ABOUT SALVATORE SCIBONA
Salvatore Scibona’s fiction has been published in Best New American Voices and The Pushcart Book of Short Stories: The Best Short Stories from a Quarter-Century of the Pushcart Prize. He administers the writing fellowship at the Fine Arts Work Center in Provincetown, Massachusetts.
- Although the novel follows the lives of five unique characters, why do you think we meet Rocco LaGrassa first among them? Is he more sympathetic than the others? How does his situation—abandoned by his family and on a quest to find them—resonate with the greater themes of the book?
- When Rocco is at Niagara Falls, he is certain that he and the ice cream man share a moment of mutual recognition, although the latter denies it. Why is the moment so bright in Rocco’s memory? What do you think this scene illumines about the role of memory in the rest of the book?
- Mrs. Marini describes her breasts as “withered medlars … unique among fruits in that it is inedible until it starts to rot” (p. 69). It is a description that could be applied to Mrs. Marini herself. What do you think Mrs. Marini is trying to say about herself? Could anyone else in the novel be similarly described?
- Before he goes out and follows Lina, the jeweler recollects being chastised by his mother. “She said, ‘You’re bored because you don’t know the names of things’ ” (p. 123). What was she trying to tell him? Knowing what the jeweler has done, what do you think this means in the context of his crime?
- Why does Patrizia stay on at the grape farm after Umberto abandons it to return to Italy? What do you think Francesco means when he calls Ashtabula County’s soil “too good … to grow respectable wine grapes” (p. 173)? How might this sentiment also apply to the neighborhood of Elephant Park?

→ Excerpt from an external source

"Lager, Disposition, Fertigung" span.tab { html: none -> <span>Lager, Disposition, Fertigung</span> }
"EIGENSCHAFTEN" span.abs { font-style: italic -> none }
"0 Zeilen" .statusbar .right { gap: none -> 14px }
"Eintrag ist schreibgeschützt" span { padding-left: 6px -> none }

- “He felt shame and didn’t know what it was coming from, what purpose it was serving. He had to examine it. It was a warning of some kind. It was his heart warning his will of something” (p. 206). In what way is Ciccio’s shame intertwined with his sense that “he had become a grown man” (p. 206)? Do you think this sense of shame can be linked to something else in Ciccio’s life? In Lina’s?
- Assimilated and successful, Gary—a second-generation Italian-American, who opens Part Four of the novel—is the realization of every immigrant parent’s aspirations for their children. How does his experience of the festival epitomize the paradox of the American dream? How is his experience in America different from Rocco’s? Ciccio’s?

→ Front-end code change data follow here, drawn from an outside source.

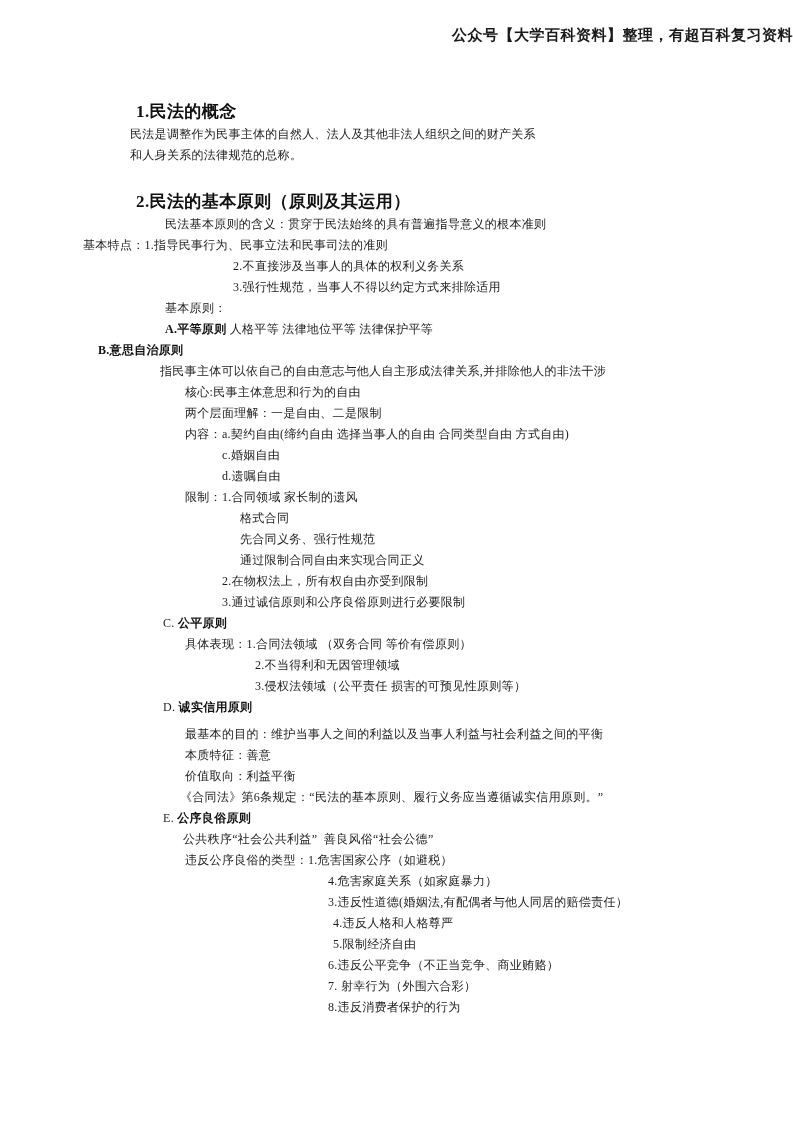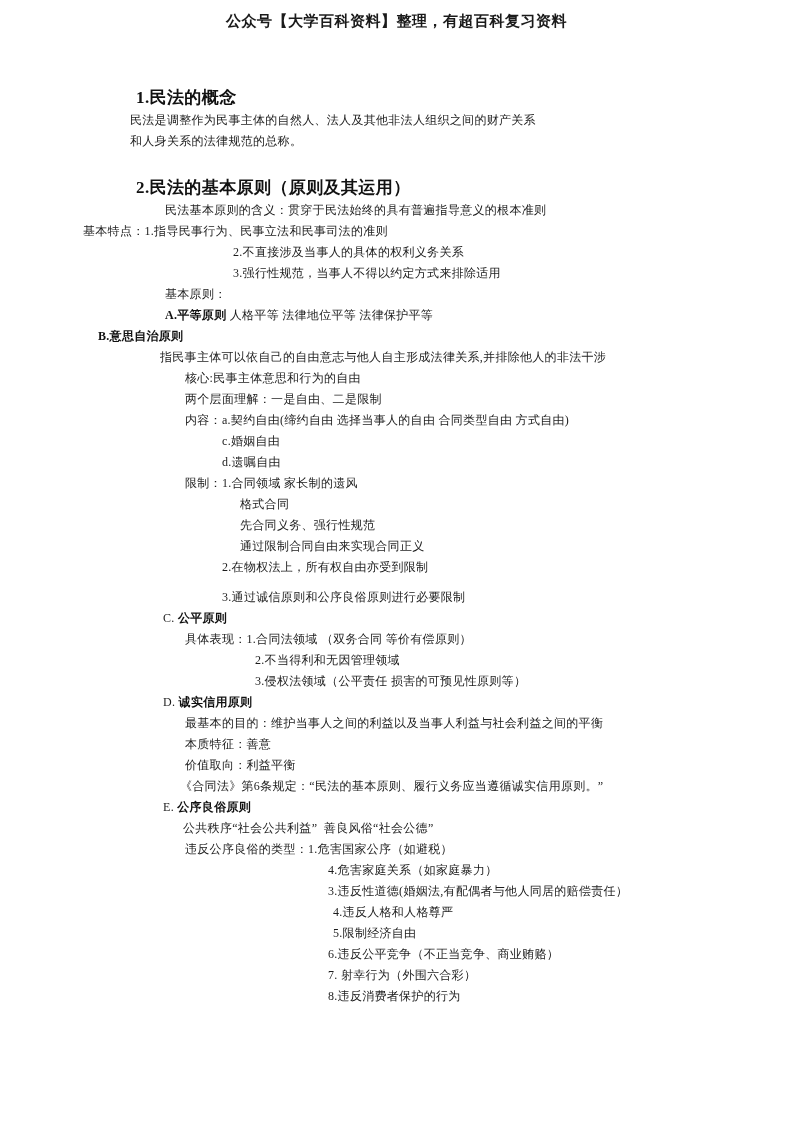"公众号【大学百科资料】整理，有超百科复习资料" .doc-header { margin-top: none -> 14px; text-align: center -> right }
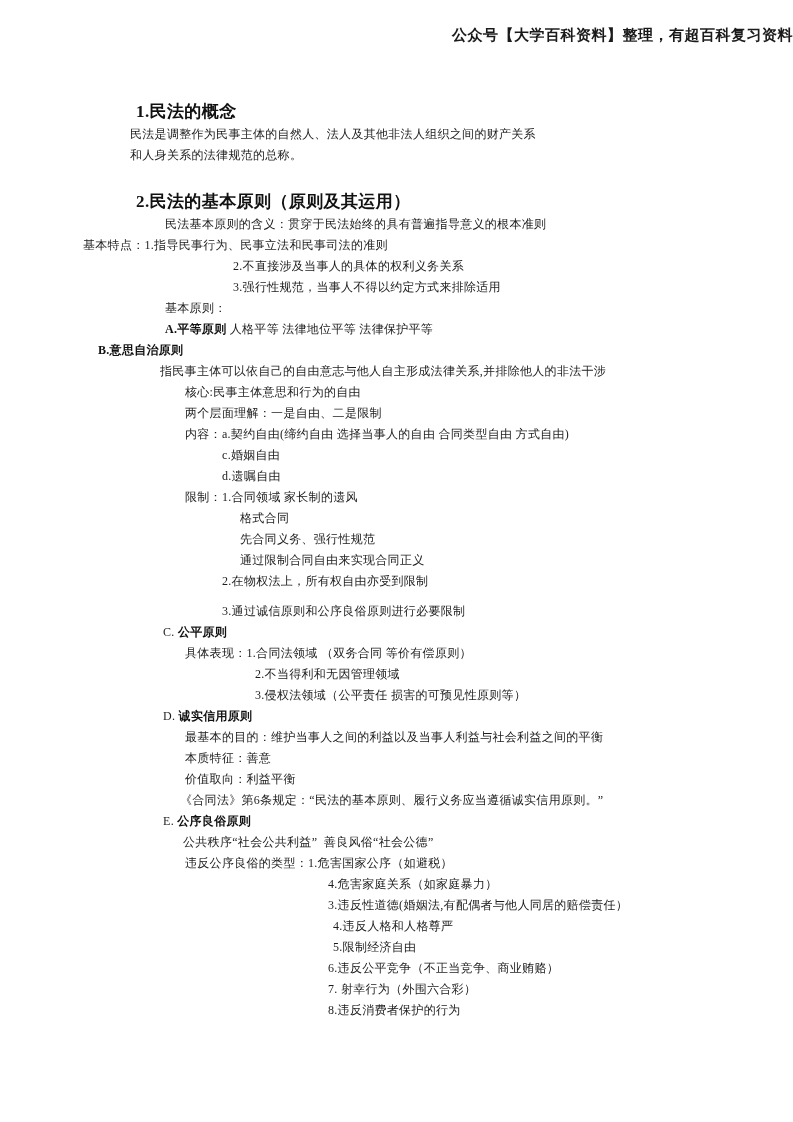"3.通过诚信原则和公序良俗原则进行必要限制" div.line { margin-top: 9px -> none }
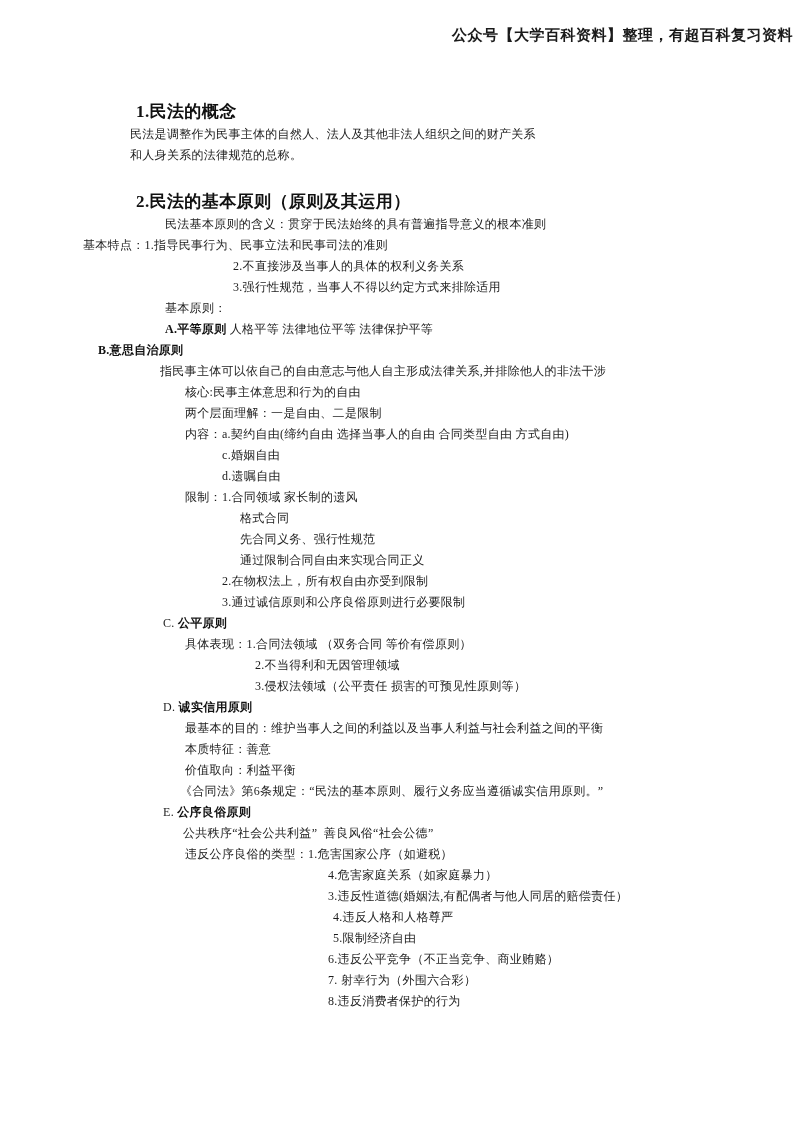"最基本的目的：维护当事人之间的利益以及当事人利益与社会利益之间的平衡" div.line { margin-top: none -> 6px }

- Despite the circumstances of her departure, Lina comes back to Elephant Park. Why do you think she came back, even when the place haunts her? Was it only for Ciccio?
- Asked by one of the priests whether it’s better to feel or to think, Ciccio replies, “”That’s easy! … To feel” (p. 222). Later, Constanza laments, “I have never known, and do not know now, my own feelings; I can only feel them” (p. 292). Do you attribute their differing opinions to age, gender, or something else? What do these assertions reveal about each?
- The day of the carnival is saturated with an underlying sense of racial menace yet no act of violence is actually committed against the African-American characters. What is the role of race in the novel? How else is it manifested in the story?
- Women in The End mostly work in jobs that can be performed out of the home—Lina as a drapery seamstress and Mrs. Marini as an illegal abortionist—but they are often left exposed in public. How else are the female characters in control of their world? How are they at the mercy of their surroundings? How is it different now for working-class women than in 1953?
- Mrs. Marini closes the novel in a reverie to her dead husband and it’s here where we see a bit of the deeper emotional fabric that she suppresses in most of her daily life. What do you think she means when she says, “My darling darling, you have killed the past. You have broken my heart. You have given me the present moment?” (p 314) And what do you think this statement reveals about the way the past and present are linked in the novel itself?
- There is so much that the novel leaves tantalizingly unsaid. Why do you think Scibona leaves so much to be inferred by the reader? If it were possible, what unknown would you most like to have resolved?
- The End is a powerful work of fiction about an American immigrant community. What character do you identify with the most and why? What other novels did it remind you of? Why?